Monday, June 28, 2010

RATIONALIZING PROVINCIAL DEVELOPMENT PLANNING

NO HOLDS BARRED (075) June 27, 2010
By Ike Señeres

RATIONALIZING PROVINCIAL DEVELOPMENT PLANNING

With a new batch of provincial governors either elected or reelected, the provinces now have a fresh opportunity to plan or re-plan the course of their local development, as the case may be. As they face this new or renewed challenge, they also have to reckon with the additional tasks of dealing with both climate change and global warming.

In theory, the provincial governments are supposed to organize and work with the so-called Provincial Development Councils (PDCs), but in actual practice, it is unfortunate to note that many PDCs are not operational, and even if they are, they seem to be lagging behind in their work. It is now up to the local people to demand for the activation of their own PDCs, that is if they want any development to happen in their own provinces.

I believe that there is something that is fundamentally wrong in the present structure of the PDCs. The mayors of component cities and towns are supposed to be members, but there seems to be no apparent consciousness that they are attending the meetings (if they do) not as individual persons, but as heads of their official city or town delegations.

In the Local Government Code (LGC), the “towns” are referred to as the “municipalities”, but I will write here again, as I have always written, that we need to use “municipalities” as the collective term to refer to both the cities and the towns. There is also trouble in the use of the term technical “component”, because it excludes the so-called “chartered” cities, even if they are physically located within the province.

For all intents and purposes, the PDC is supposed to be the clearing house of all municipal development plans (hence the need for a collective term), prior to the integration of the provincial development plans, in preparation for submission to the Regional Development Councils (RDCs). In turn, the RDCs are supposed to prepare their own regional development plans.

How in the world could the PDC prepare a real comprehensive and a fully integrated provincial development plan if the chartered cities are not part of their rounds of meetings? Even if the legal fiction exists that the chartered cities are technically not part of the provinces, how could they deny the fact that the chartered cities are economically, biologically and geographically part of their physical province?

The LGC stipulates that the Congressman or his representative is supposed to be a member of the PDC. It is unbelievable, but the law actually gives the Congressman the built-in excuse not to attend the PDC meetings, leaving him out of any substantive discussions that are directly related to the integrated development planning of his own constituency.

In theory, the Countryside Development Fund (CDF) is supposed to a remedial fund that will address the local needs of a congressional constituency that could not be “seen” or “appreciated” by Congress as a whole. If that is really the case, then why not subject the CDF to the disposition of the PDC, instead of the subjective determination of the Congressman?

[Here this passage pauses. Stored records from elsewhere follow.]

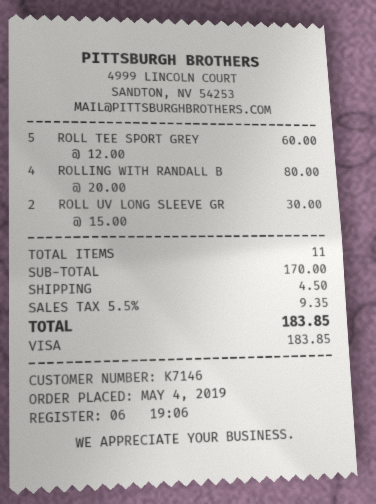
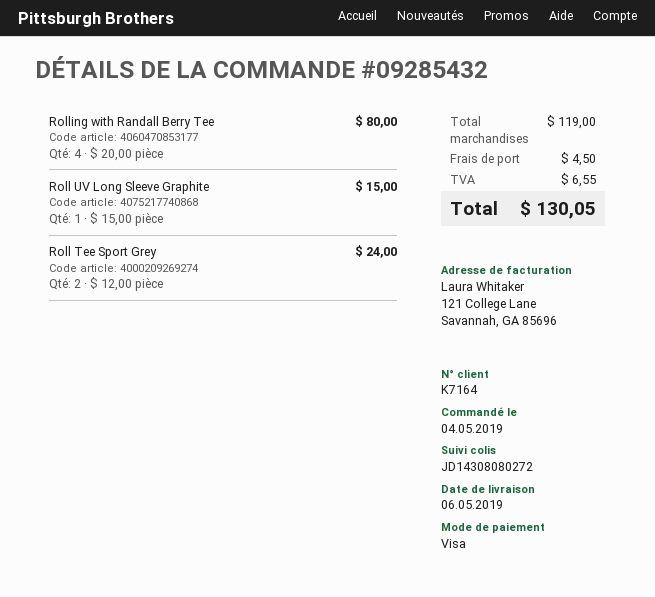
customer number: K7146 -> K7164
ROLL TEE SPORT GREY: 5 x 12.00 = 60.00 -> 2 x 12.00 = 24.00
ROLL UV LONG SLEEVE GR: 2 x 15.00 = 30.00 -> 1 x 15.00 = 15.00
subtotal: 170.00 -> 119.00
tax: 9.35 -> 6.55
total: 183.85 -> 130.05

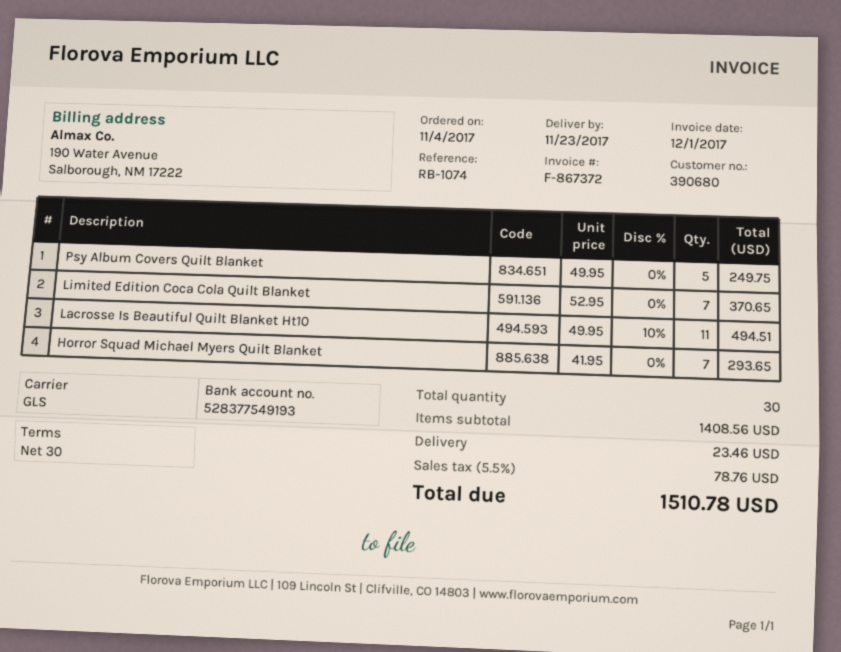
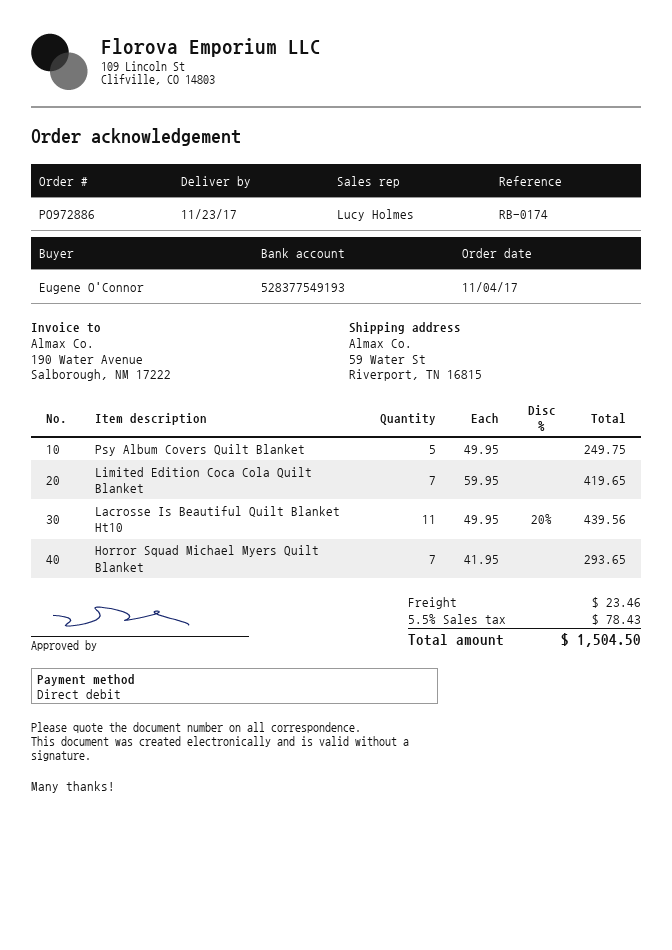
reference: RB-1074 -> RB-0174
Limited Edition Coca Cola Quilt Blanket: 7 x 52.95 = 370.65 -> 7 x 59.95 = 419.65
Lacrosse Is Beautiful Quilt Blanket Ht10: 11 x 49.95 - 10% = 494.51 -> 11 x 49.95 - 20% = 439.56
tax: 5.5% = 78.76 -> 5.5% = 78.43
total: 1510.78 -> 1504.50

By design, the municipal development plans are supposed to be funded by the Internal Revenue Allocations (IRAs) of the municipalities (this being my suggested collective term). In reality however, the IRAs are almost always not enough to fund the local needs, hence the suggestion that it should be beefed up by the CDF.

Also by design, the LGC allows the municipalities to enter into creative financing options in order to finance the components of their municipal development plans that could not be funded by their own revenue collections, and by their IRAs. These options include joint venture agreements (JVAs) with the private sector, and the build-operate-transfer (BOT) schemes (there are several such schemes).

By now, it should be known to all municipal and provincial officials that the business process outsourcing (BPO) approach is working very well for the private sector. Since for all intents and purposes the BPO scheme is allowed under the LGC, they should now look into this additional option. The BPO approach makes good sense for them, because it would free them from the need to buy their own equipment and to hire their own additional staff.

Watch KA IKING LIVE! Saturdays 8 pm to 9 pm in Global News Network (GNN), Channel 21 in Destiny Cable. Email iseneres@yahoo.com or text +639293605140 for local cable listings. Visit www.senseneres.blogspot.com

Sunday, June 20, 2010

A BLUE AND GREEN DEVELOPMENT FRAMEWORK

NO HOLDS BARRED (074) June 20, 2010
By Ike Señeres

A BLUE AND GREEN DEVELOPMENT FRAMEWORK

The green advocacy is now very popular, and that is good news for everyone in this planet. Green is not everything however, because human beings have other needs that have nothing to do with being green. This is the reason why I think there is a need for another advocacy that could be in tandem with the green advocacy, and that is the blue advocacy.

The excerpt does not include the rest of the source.